• **ACTIVITY**:
Copy out every entry that follows, without a single picture.

• **SOURCE RECORDS**:
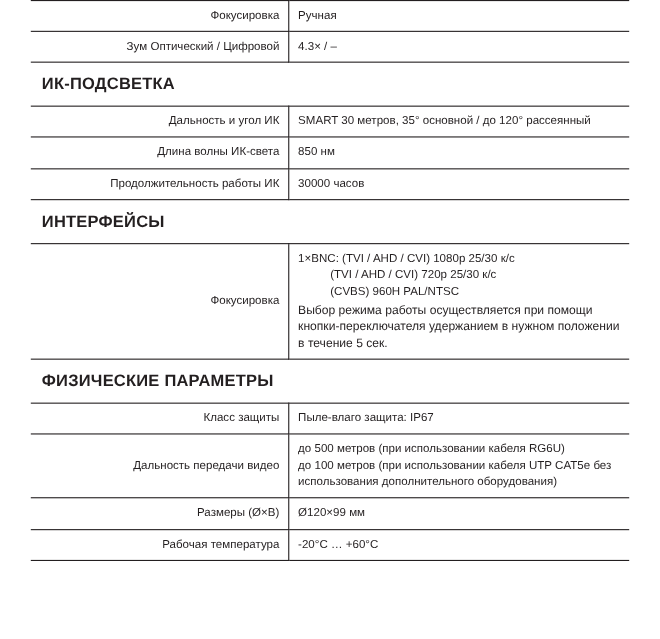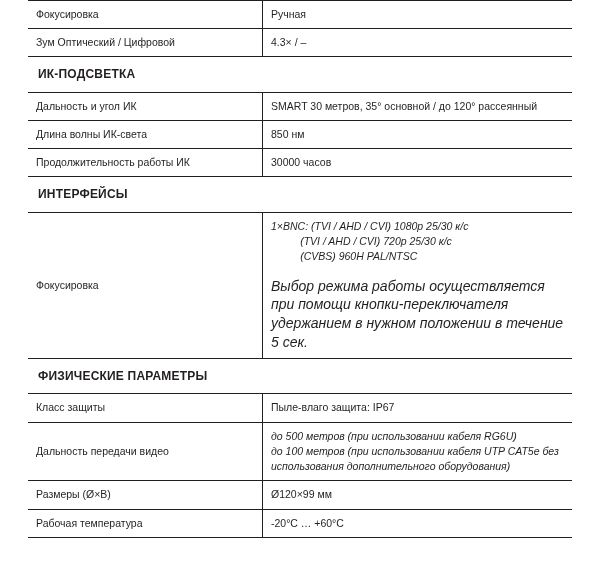--- a/index.html
+++ b/index.html
@@ -35,6 +35,7 @@
     width: 218px;
     border-right: 1px solid #231f20;
     padding-left: 10px;
+    text-align: right;
   }
   td.value {
     padding-left: 10px;

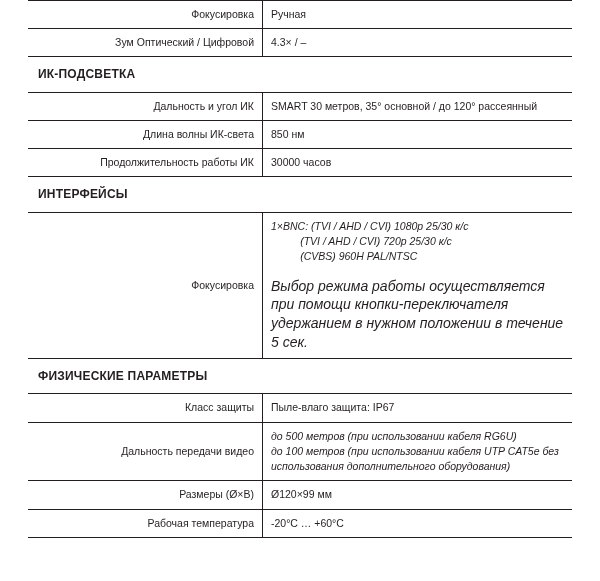--- a/index.html
+++ b/index.html
@@ -43,7 +43,7 @@
   tr.section td {
     border-right: none;
     font-weight: bold;
-    font-size: 12px;
+    font-size: 15px;
     letter-spacing: 0.2px;
     padding: 9px 8px 8px 10px;
   }

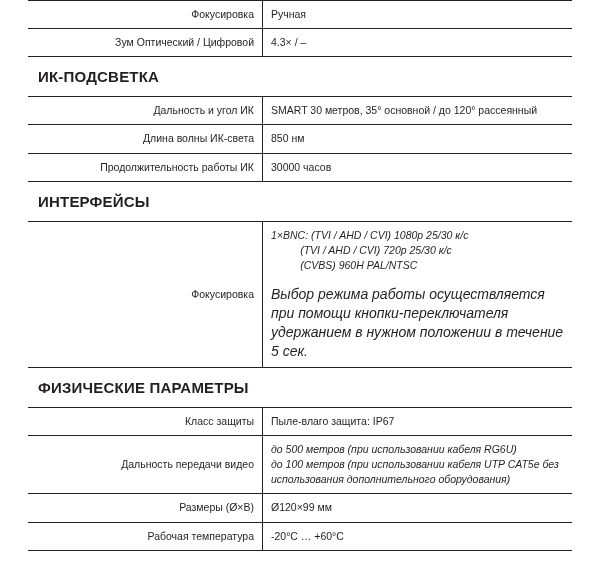--- a/index.html
+++ b/index.html
@@ -58,7 +58,7 @@
     font-size: 14px;
     line-height: 1.35;
   }
-  .tall { padding-top: 9px; padding-bottom: 9px; font-style: italic; }
+  .tall { padding-top: 9px; padding-bottom: 9px; }
 </style>
 </head>
 <body>

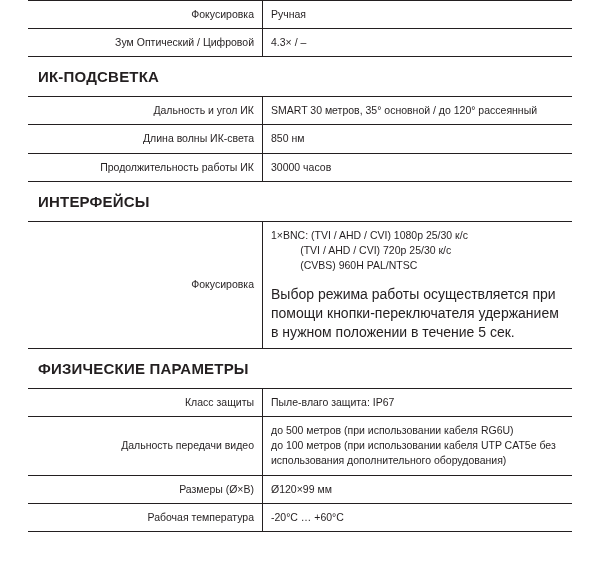--- a/index.html
+++ b/index.html
@@ -54,8 +54,8 @@
     white-space: pre;
   }
   .note {
-    margin-top: 12px;
-    font-size: 14px;
+    margin-top: 2px;
+    font-size: 11px;
     line-height: 1.35;
   }
   .tall { padding-top: 9px; padding-bottom: 9px; }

• **THE COMPLETED TASK**:
--- a/index.html
+++ b/index.html
@@ -35,6 +35,7 @@
     width: 218px;
     border-right: 1px solid #231f20;
     padding-left: 10px;
+    text-align: right;
   }
   td.value {
     padding-left: 10px;

--- a/index.html
+++ b/index.html
@@ -43,7 +43,7 @@
   tr.section td {
     border-right: none;
     font-weight: bold;
-    font-size: 12px;
+    font-size: 15px;
     letter-spacing: 0.2px;
     padding: 9px 8px 8px 10px;
   }

--- a/index.html
+++ b/index.html
@@ -58,7 +58,7 @@
     font-size: 14px;
     line-height: 1.35;
   }
-  .tall { padding-top: 9px; padding-bottom: 9px; font-style: italic; }
+  .tall { padding-top: 9px; padding-bottom: 9px; }
 </style>
 </head>
 <body>

--- a/index.html
+++ b/index.html
@@ -54,8 +54,8 @@
     white-space: pre;
   }
   .note {
-    margin-top: 12px;
-    font-size: 14px;
+    margin-top: 2px;
+    font-size: 11px;
     line-height: 1.35;
   }
   .tall { padding-top: 9px; padding-bottom: 9px; }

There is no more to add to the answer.